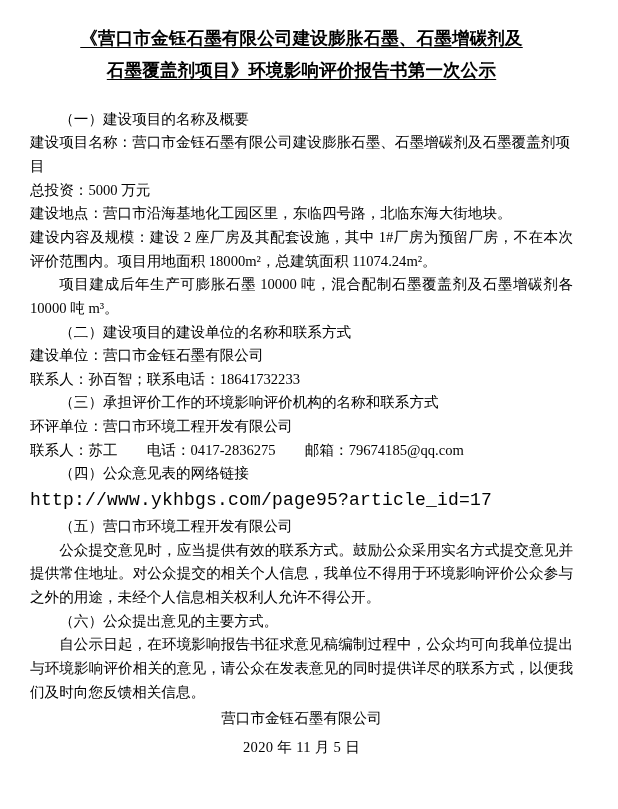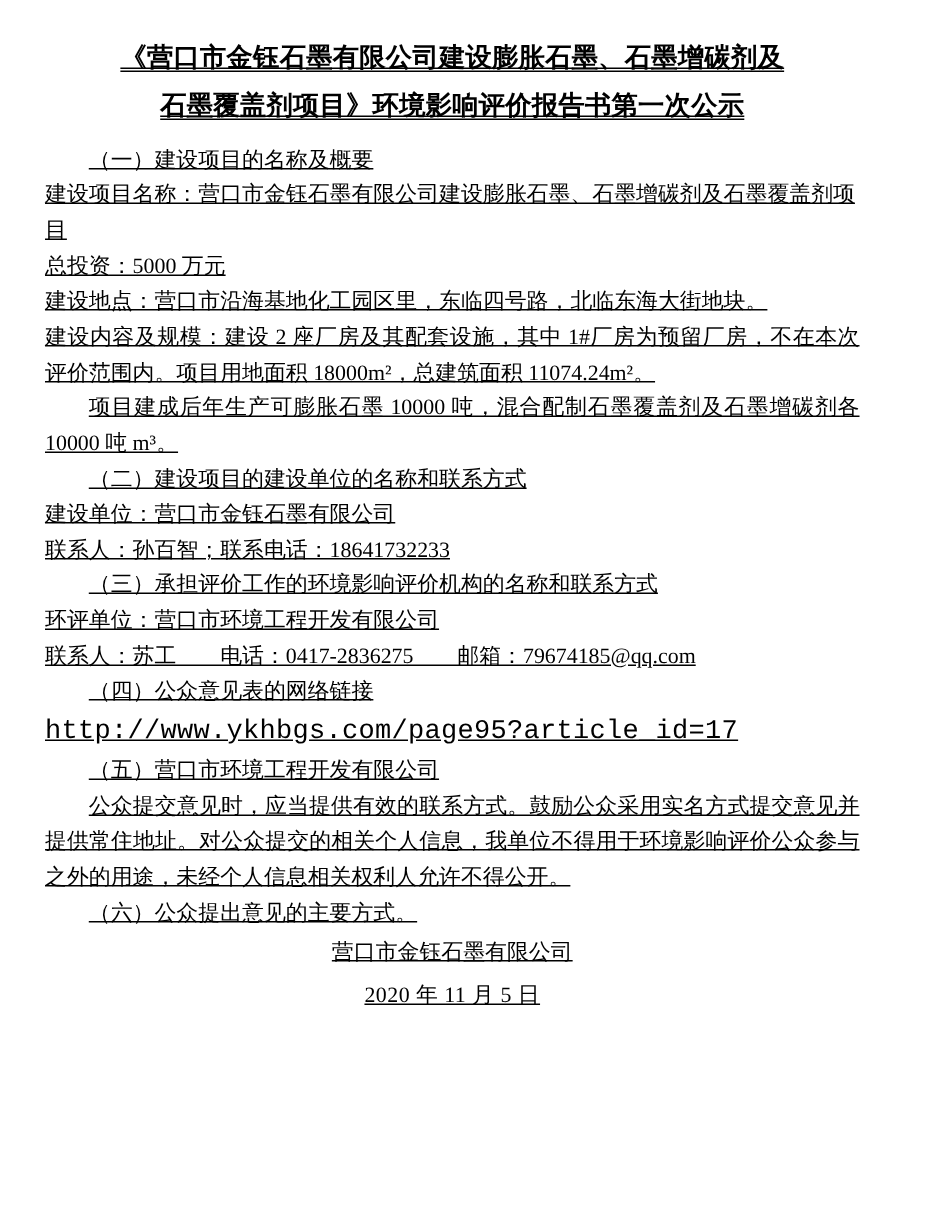--- a/index.html
+++ b/index.html
@@ -20,7 +20,6 @@
     box-sizing: border-box;
     padding: 22px 45px 10px 30px;
     position: relative;
-    text-decoration: underline;
   }
   .title {
     text-align: center;

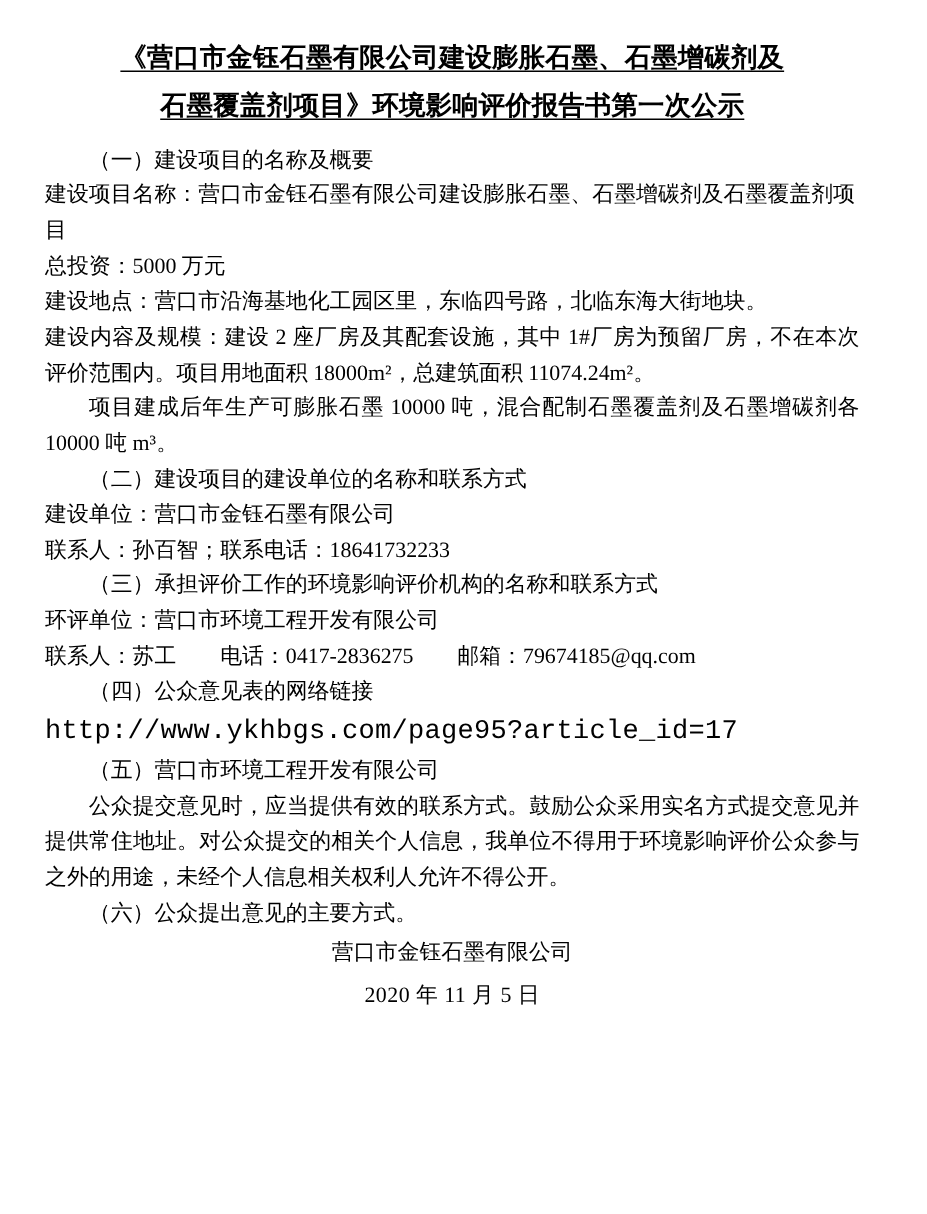--- a/index.html
+++ b/index.html
@@ -37,7 +37,7 @@
     text-underline-offset: 3px;
   }
   .body {
-    margin-top: 9px;
+    margin-top: 21px;
     font-size: 14.6px;
     line-height: 1.62;
   }

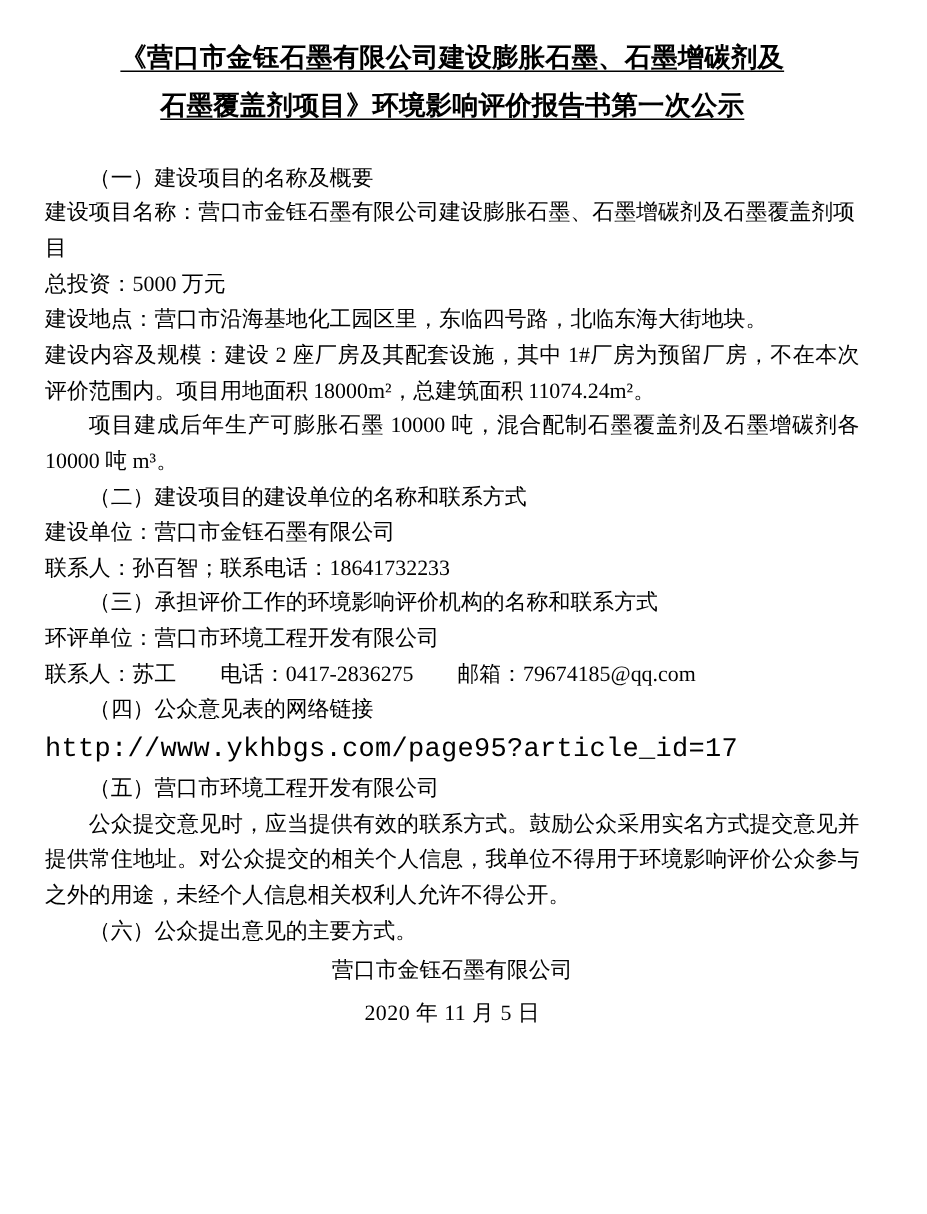--- a/index.html
+++ b/index.html
@@ -103,6 +103,7 @@
     <p class="p-ind p-just">公众提交意见时，应当提供有效的联系方式。鼓励公众采用实名方式提交意见并提供常住地址。对公众提交的相关个人信息，我单位不得用于环境影响评价公众参与之外的用途，未经个人信息相关权利人允许不得公开。</p>
 
     <p class="p-ind">（六）公众提出意见的主要方式。</p>
+    <p class="p-ind p-just">自公示日起，在环境影响报告书征求意见稿编制过程中，公众均可向我单位提出与环境影响评价相关的意见，请公众在发表意见的同时提供详尽的联系方式，以便我们及时向您反馈相关信息。</p>
 
   </div>
 

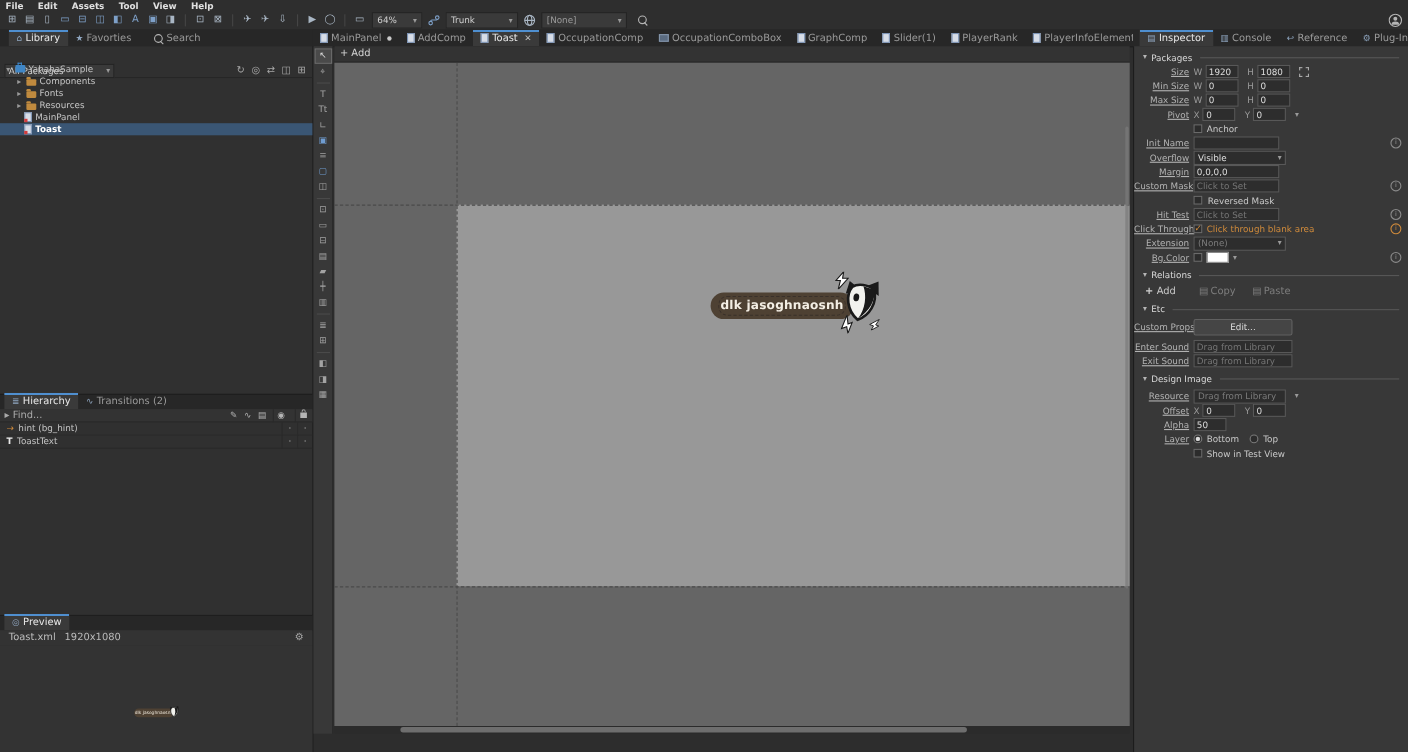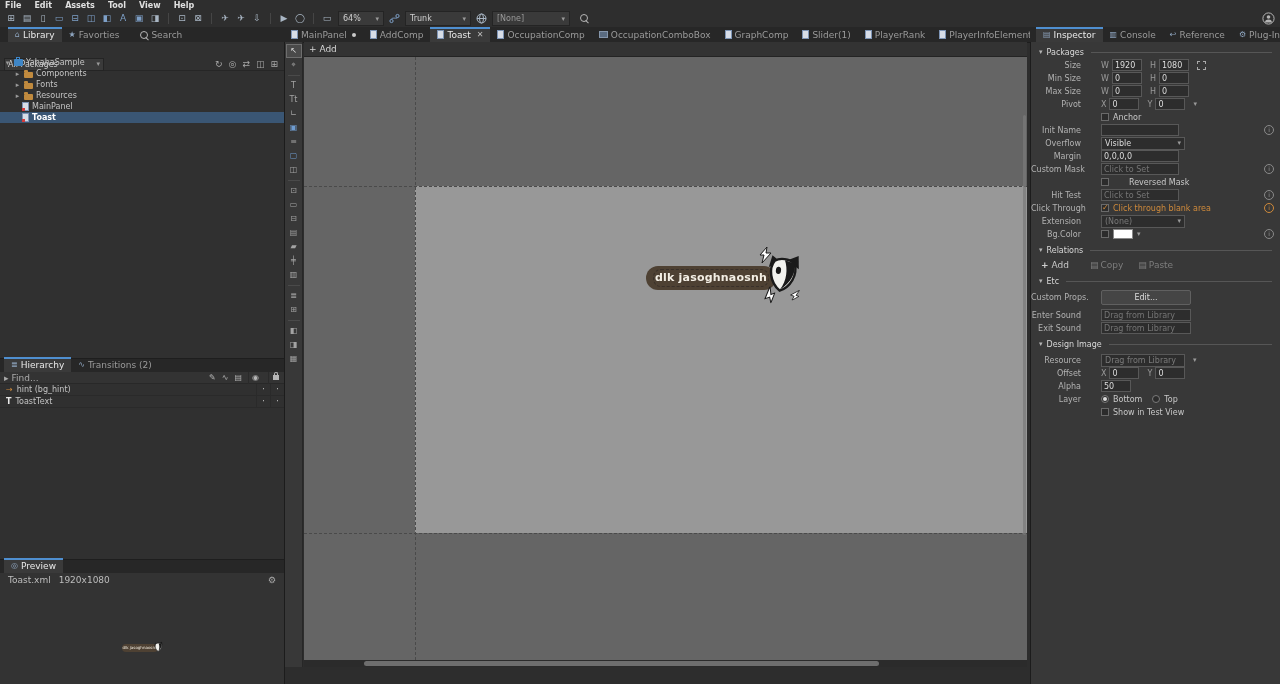--- a/index.html
+++ b/index.html
@@ -94,7 +94,7 @@
   .sect .scaret{color:#b5b5b5;font-size:7px;}
   .sect .line{flex:1;height:1px;background:#565656;margin-left:3px;}
   .irow{display:flex;align-items:center;height:12px;margin:0 6px 1px 0;}
-  .ilabel{width:50px;text-align:right;margin-right:20px;color:#b2b2b2;font-size:8px;white-space:nowrap;flex:none;}
+  .ilabel{width:50px;text-align:right;margin-right:4px;color:#b2b2b2;font-size:8px;white-space:nowrap;flex:none;text-decoration:underline;}
   .axis{color:#9a9a9a;font-size:8px;margin-right:3px;}
   .axis.second{margin-left:8px;}
   input.fld{background:#2d2d2d;border:1px solid #585858;color:#ddd;font-family:inherit;font-size:8px;height:10px;padding:0 2px;box-sizing:content-box;}

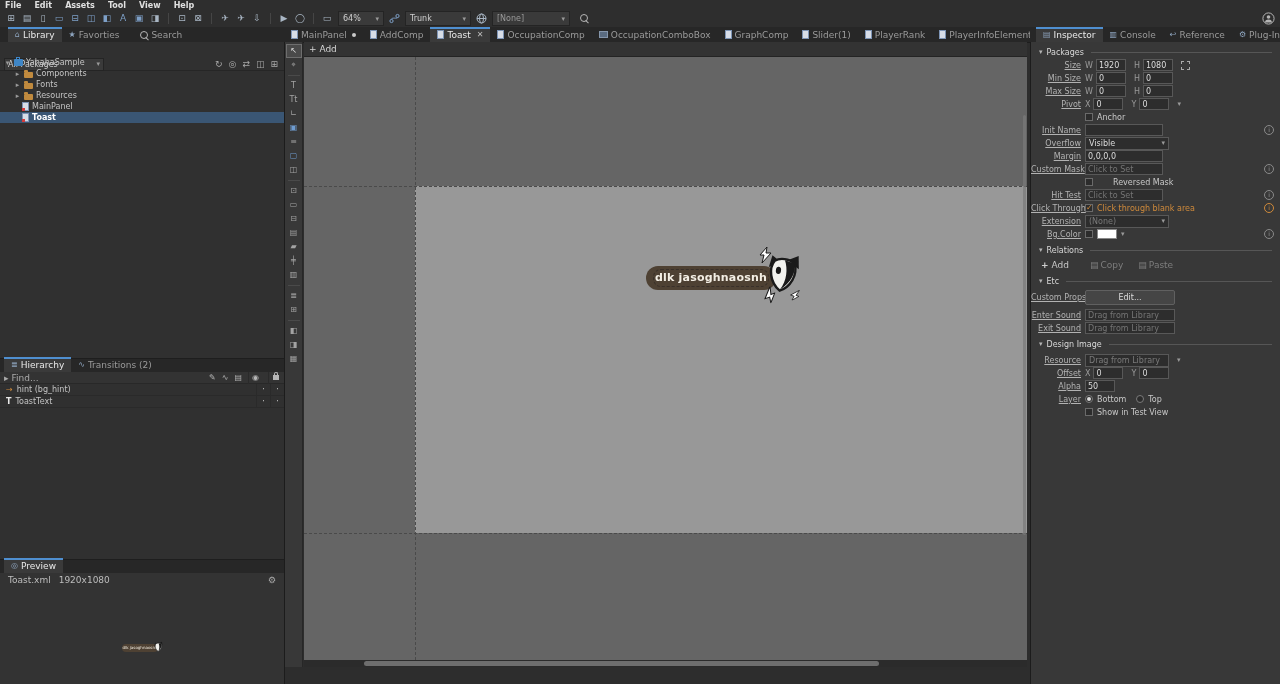--- a/index.html
+++ b/index.html
@@ -509,7 +509,7 @@
   <div class="irow">
     <span class="ilabel"></span>
     <span class="cb"></span>
-    <span class="mini" style="margin-left:20px">Reversed Mask</span>
+    <span class="mini" style="margin-left:5px">Reversed Mask</span>
   </div>
   <div class="irow">
     <span class="ilabel">Hit Test</span>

**********

### Instructions for the task
Repeat the entries above exactly and skip the images.

### Task output
--- a/index.html
+++ b/index.html
@@ -20,7 +20,6 @@
     box-sizing: border-box;
     padding: 22px 45px 10px 30px;
     position: relative;
-    text-decoration: underline;
   }
   .title {
     text-align: center;

--- a/index.html
+++ b/index.html
@@ -37,7 +37,7 @@
     text-underline-offset: 3px;
   }
   .body {
-    margin-top: 9px;
+    margin-top: 21px;
     font-size: 14.6px;
     line-height: 1.62;
   }

--- a/index.html
+++ b/index.html
@@ -103,6 +103,7 @@
     <p class="p-ind p-just">公众提交意见时，应当提供有效的联系方式。鼓励公众采用实名方式提交意见并提供常住地址。对公众提交的相关个人信息，我单位不得用于环境影响评价公众参与之外的用途，未经个人信息相关权利人允许不得公开。</p>
 
     <p class="p-ind">（六）公众提出意见的主要方式。</p>
+    <p class="p-ind p-just">自公示日起，在环境影响报告书征求意见稿编制过程中，公众均可向我单位提出与环境影响评价相关的意见，请公众在发表意见的同时提供详尽的联系方式，以便我们及时向您反馈相关信息。</p>
 
   </div>
 

--- a/index.html
+++ b/index.html
@@ -94,7 +94,7 @@
   .sect .scaret{color:#b5b5b5;font-size:7px;}
   .sect .line{flex:1;height:1px;background:#565656;margin-left:3px;}
   .irow{display:flex;align-items:center;height:12px;margin:0 6px 1px 0;}
-  .ilabel{width:50px;text-align:right;margin-right:20px;color:#b2b2b2;font-size:8px;white-space:nowrap;flex:none;}
+  .ilabel{width:50px;text-align:right;margin-right:4px;color:#b2b2b2;font-size:8px;white-space:nowrap;flex:none;text-decoration:underline;}
   .axis{color:#9a9a9a;font-size:8px;margin-right:3px;}
   .axis.second{margin-left:8px;}
   input.fld{background:#2d2d2d;border:1px solid #585858;color:#ddd;font-family:inherit;font-size:8px;height:10px;padding:0 2px;box-sizing:content-box;}

--- a/index.html
+++ b/index.html
@@ -509,7 +509,7 @@
   <div class="irow">
     <span class="ilabel"></span>
     <span class="cb"></span>
-    <span class="mini" style="margin-left:20px">Reversed Mask</span>
+    <span class="mini" style="margin-left:5px">Reversed Mask</span>
   </div>
   <div class="irow">
     <span class="ilabel">Hit Test</span>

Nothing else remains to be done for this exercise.